Hello All;
I'm working through evaluating whether In-Memory OLTP can provide benefit on an RDS instance of SQL Server. I'm using the "Quick test..." script here to observe the behavior:
https://docs.microsoft.com/en-us/sql/relational-databases/in-memory-oltp/faster-temp-table-and-table-variable-by-using-memory-optimization?view=sql-server-ver15#f-quick-test-to-prove-speed-improvement
What I'm seeing:
- On a local instance (laptop-grade), the script behaves as expected. Approximately the same timings as given in the comments at the bottom of the script - 1 second for the memory-optimized portion, and 5 seconds for the tempdb portion.

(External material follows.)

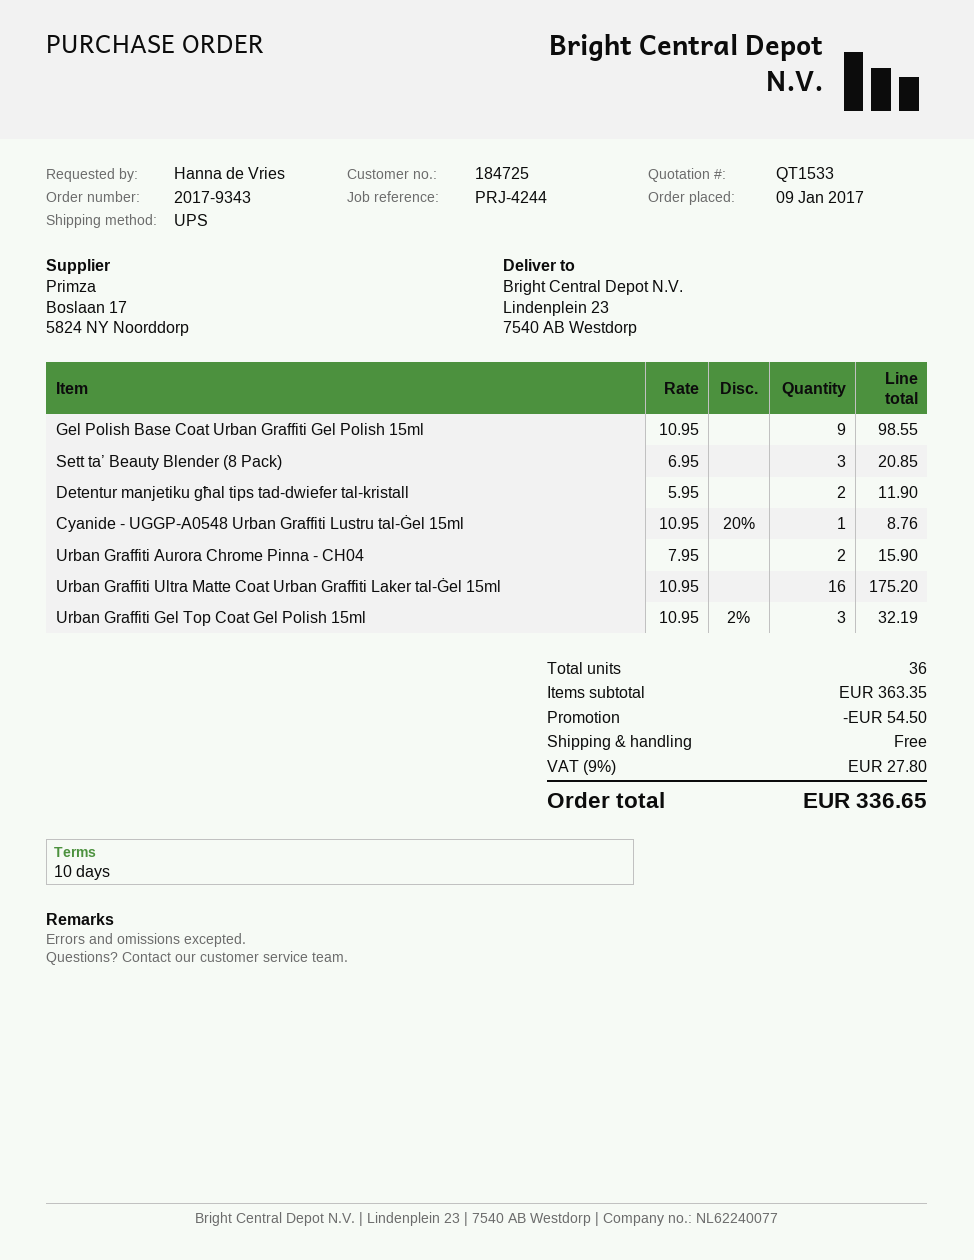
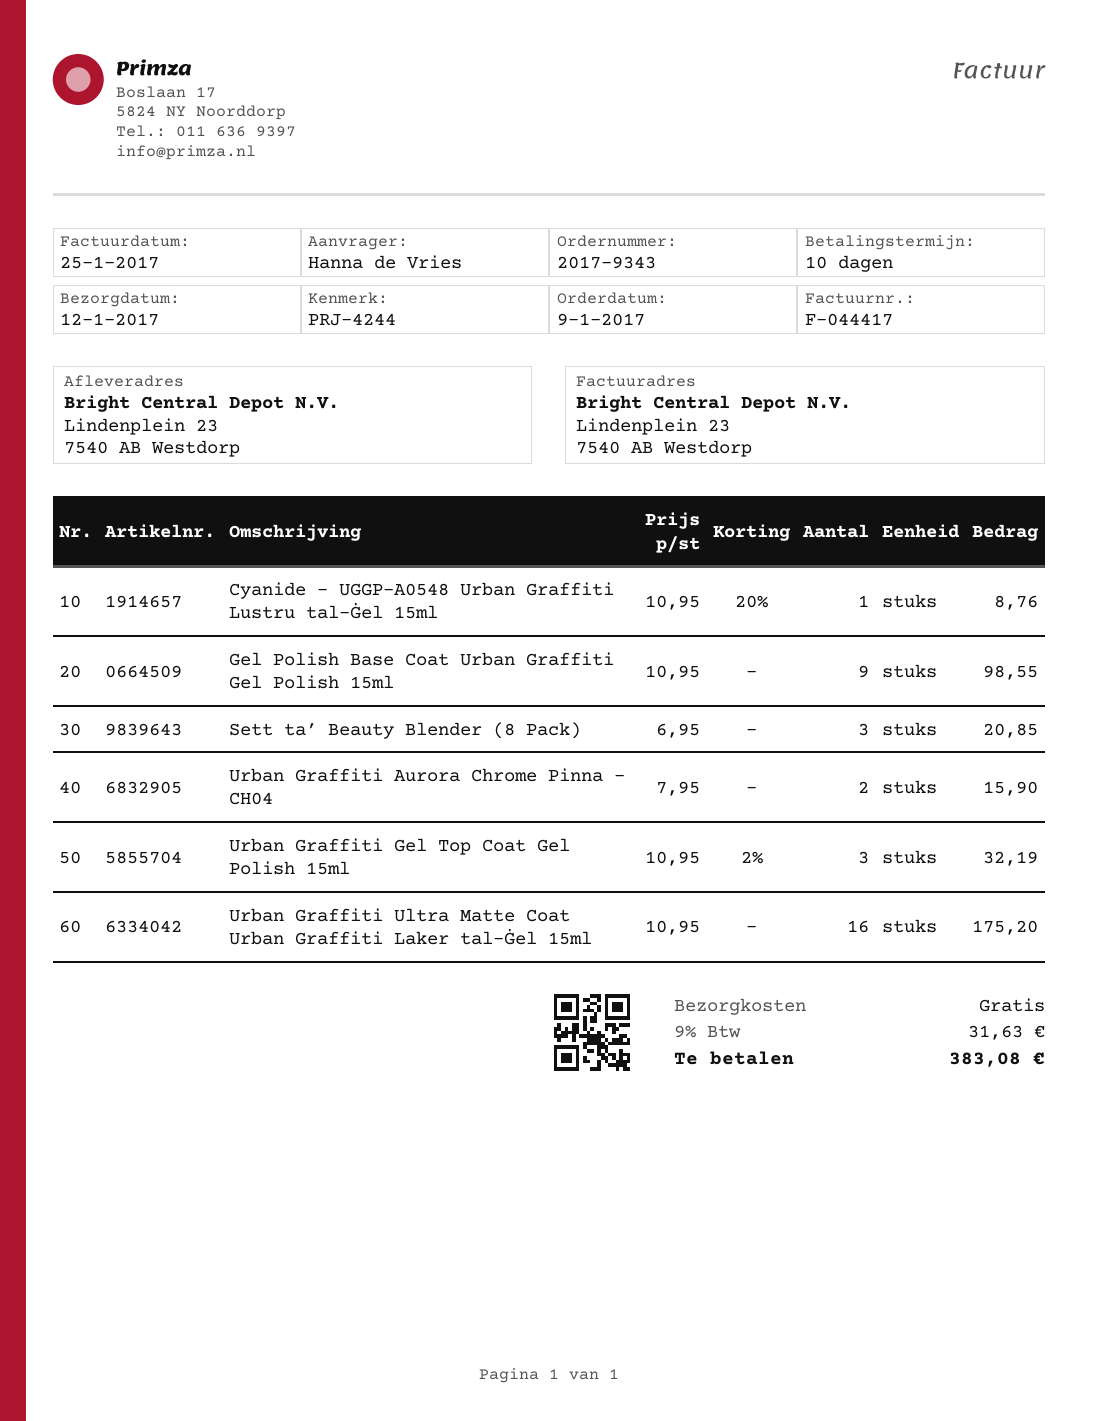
Detentur manjetiku għal tips tad-dwiefer tal-kristall: 2 x 5.95 = 11.90 -> none
discount: 54.50 -> none
tax: 9% = 27.80 -> 9% = 31.63
total: 336.65 -> 383.08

- On an RDS instance, SQL Server Web edition provisioned on a "standard class" EC2 instance (db.m5.xlarge, 4vCPUs, 16 GB RAM), the script performs abysmally - about 4.5 minutes to execute each loop of 5001 iterations, for a total of 9 minutes, with no significant distinction between the two methods being compared.
- On an RDS instance, SQL Server Web edition provisioned on a "memory-optimized" EC2 instance (db.r4.large, 2vCPUs, 15.25 GB RAM), same behavior - about 4.5 minutes to execute each section of the script (9 minutes total)
Two questions arising from the above observations:
1) Is there an obvious setting I'm overlooking when configuring my AWS RDS instances?
2) Ignoring the memory-optimized results, is there an explanation as to why the "tempdb" version performs so poorly on RDS?
Thanks for any insight and ideas for further investigation.